The Red River of New Mexico, United States, is a short, perennial river that flows down the north slope of Mount Wheeler in the Sangre de Cristo Mountains, flows west past the towns of Red River and Questa and then south into the Rio Grande just south of the La Junta Campground.
The Red River is Taos's winter fishery with prime time being from October through early April. The Red provides visitors the unique opportunity to fish and ski on the same trip. A myriad of springs flow into the river greatly increasing the flows and keeping the water temperatures in the optimum trout fishing range of between 45 and 60 degrees making the Red an ideal winter trout fishery.

As the summer monsoon season comes to an end and afternoon showers begin to taper off, the river settles down and clears nicely, allowing the fun to begin.

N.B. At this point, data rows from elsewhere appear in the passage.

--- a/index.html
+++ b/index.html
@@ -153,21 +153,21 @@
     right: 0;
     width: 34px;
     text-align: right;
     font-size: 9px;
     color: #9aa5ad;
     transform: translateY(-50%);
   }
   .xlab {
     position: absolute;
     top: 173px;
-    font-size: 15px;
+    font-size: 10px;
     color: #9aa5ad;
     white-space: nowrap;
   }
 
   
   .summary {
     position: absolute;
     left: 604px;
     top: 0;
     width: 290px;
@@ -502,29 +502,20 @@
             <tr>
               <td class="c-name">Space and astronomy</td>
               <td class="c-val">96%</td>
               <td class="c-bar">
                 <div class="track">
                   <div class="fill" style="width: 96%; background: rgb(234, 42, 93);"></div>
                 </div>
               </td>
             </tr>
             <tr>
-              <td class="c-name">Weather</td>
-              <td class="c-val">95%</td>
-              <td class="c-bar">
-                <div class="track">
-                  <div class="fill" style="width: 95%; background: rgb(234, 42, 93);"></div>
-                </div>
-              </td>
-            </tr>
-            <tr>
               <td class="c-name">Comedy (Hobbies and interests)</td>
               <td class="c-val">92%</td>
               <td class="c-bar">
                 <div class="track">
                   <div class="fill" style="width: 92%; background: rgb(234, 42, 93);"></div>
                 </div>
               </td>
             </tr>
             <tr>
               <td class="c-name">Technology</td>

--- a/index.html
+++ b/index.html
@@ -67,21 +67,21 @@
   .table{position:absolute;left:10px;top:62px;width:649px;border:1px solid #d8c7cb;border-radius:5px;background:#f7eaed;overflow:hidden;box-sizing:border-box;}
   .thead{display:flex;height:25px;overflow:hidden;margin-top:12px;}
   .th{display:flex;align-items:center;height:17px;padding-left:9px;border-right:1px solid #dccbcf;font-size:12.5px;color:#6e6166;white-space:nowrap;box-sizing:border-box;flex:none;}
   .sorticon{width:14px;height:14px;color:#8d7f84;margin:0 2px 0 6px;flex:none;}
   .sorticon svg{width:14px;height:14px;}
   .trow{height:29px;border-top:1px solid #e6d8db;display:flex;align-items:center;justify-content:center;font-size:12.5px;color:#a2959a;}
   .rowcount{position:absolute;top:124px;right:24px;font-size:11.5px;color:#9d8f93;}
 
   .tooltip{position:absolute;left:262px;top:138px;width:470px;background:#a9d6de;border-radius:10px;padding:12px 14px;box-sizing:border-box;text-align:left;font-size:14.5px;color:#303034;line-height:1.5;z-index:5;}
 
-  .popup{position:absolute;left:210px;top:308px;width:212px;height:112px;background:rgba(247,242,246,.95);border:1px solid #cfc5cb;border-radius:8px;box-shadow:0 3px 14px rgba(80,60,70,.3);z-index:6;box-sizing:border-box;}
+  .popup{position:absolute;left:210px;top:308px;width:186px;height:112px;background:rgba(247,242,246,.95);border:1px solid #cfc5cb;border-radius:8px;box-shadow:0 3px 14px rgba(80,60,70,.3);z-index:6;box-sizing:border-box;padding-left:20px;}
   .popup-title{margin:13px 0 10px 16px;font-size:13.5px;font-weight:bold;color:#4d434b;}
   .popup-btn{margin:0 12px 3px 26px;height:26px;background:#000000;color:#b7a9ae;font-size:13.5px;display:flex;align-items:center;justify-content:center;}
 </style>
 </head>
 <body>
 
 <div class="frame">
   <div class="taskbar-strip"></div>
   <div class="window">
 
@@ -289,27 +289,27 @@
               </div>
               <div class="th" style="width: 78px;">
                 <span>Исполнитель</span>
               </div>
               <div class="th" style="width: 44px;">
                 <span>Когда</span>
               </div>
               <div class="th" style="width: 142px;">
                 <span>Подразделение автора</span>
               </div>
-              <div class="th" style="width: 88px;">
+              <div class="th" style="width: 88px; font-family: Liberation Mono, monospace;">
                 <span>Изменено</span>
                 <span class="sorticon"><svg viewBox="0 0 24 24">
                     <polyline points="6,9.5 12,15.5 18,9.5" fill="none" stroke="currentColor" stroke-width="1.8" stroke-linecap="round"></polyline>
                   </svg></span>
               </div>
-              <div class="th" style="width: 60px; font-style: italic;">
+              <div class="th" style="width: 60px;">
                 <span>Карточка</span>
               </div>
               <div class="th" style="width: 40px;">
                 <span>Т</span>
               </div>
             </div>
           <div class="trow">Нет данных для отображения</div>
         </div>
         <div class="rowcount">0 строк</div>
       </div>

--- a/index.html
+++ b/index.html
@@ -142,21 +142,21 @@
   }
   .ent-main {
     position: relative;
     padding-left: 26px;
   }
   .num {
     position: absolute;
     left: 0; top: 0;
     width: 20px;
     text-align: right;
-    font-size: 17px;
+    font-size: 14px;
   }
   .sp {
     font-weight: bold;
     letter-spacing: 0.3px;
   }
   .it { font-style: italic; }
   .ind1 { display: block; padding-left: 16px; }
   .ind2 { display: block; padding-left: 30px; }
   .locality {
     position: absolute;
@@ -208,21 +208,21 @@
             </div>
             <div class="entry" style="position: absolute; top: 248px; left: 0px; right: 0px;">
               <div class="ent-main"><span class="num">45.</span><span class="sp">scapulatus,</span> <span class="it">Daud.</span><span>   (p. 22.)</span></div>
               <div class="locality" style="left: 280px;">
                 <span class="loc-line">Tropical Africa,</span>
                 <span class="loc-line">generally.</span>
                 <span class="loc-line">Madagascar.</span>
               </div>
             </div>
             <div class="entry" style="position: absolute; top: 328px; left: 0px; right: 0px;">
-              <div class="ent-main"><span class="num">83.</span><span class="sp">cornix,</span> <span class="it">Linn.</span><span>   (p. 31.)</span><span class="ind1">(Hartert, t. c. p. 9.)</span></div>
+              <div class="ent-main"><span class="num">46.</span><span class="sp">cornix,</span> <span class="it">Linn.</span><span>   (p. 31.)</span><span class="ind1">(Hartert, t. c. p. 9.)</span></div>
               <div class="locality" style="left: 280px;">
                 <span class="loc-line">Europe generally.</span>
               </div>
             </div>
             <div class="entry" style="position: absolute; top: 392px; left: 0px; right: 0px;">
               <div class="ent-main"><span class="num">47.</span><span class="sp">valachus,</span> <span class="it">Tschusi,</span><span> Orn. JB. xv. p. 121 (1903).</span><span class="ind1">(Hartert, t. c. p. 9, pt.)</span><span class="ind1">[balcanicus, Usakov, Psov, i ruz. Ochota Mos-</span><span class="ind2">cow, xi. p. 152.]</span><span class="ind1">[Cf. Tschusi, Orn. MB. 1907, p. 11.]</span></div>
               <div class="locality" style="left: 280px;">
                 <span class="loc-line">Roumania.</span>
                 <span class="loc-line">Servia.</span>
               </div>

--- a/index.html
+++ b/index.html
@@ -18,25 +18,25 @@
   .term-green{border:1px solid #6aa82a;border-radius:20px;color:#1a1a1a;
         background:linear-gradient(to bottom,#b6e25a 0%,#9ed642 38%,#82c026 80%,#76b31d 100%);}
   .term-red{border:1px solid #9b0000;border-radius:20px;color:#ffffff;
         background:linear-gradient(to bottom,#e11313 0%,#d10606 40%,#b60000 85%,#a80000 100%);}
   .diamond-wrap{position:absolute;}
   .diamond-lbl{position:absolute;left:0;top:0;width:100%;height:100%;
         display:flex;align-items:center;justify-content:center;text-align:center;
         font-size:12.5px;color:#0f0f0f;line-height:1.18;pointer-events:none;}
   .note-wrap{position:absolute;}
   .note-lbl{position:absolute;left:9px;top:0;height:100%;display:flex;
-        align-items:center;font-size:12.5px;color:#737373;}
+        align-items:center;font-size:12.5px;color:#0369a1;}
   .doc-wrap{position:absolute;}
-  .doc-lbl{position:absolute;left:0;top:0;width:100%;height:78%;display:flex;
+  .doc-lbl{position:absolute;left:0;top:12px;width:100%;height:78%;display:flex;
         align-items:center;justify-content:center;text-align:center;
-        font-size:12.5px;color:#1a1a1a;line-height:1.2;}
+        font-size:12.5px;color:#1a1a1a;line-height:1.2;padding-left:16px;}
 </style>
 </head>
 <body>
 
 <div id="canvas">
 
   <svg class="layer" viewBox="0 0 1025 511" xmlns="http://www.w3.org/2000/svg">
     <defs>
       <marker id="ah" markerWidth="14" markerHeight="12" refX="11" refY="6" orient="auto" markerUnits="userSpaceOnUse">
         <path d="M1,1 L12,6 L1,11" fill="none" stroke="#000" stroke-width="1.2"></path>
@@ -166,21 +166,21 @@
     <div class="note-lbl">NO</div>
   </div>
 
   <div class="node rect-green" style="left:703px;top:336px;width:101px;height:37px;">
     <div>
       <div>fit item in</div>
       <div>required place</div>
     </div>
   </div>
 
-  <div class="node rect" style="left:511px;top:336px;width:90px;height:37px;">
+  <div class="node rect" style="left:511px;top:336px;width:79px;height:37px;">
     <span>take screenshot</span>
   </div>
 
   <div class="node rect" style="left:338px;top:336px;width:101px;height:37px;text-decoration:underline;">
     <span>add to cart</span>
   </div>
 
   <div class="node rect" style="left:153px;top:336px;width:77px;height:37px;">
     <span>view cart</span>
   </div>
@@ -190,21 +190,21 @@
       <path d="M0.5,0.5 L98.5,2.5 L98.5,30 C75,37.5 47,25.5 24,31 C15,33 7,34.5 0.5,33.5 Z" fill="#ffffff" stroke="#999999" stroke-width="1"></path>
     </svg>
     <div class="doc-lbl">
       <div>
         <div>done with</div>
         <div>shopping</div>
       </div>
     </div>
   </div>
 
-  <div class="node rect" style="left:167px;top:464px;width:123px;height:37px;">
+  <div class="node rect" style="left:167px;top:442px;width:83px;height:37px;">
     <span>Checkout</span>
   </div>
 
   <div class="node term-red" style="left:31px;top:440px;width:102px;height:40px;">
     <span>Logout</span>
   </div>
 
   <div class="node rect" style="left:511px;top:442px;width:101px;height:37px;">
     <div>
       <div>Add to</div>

In the fall, towards the middle to end of October, larger rainbow trout begin staging in the lower reaches of the river near the confluence with the Rio Grande and start pushing up the river to spawn, creating a great opportunity for a shot at some big Browns through November as they migrate up river and back again. The Red River is noted for its trout fishery and its lower portion is part of the Wild Rivers Recreation Area. Located below Questa on the river is the New Mexico Red River Fish Hatchery.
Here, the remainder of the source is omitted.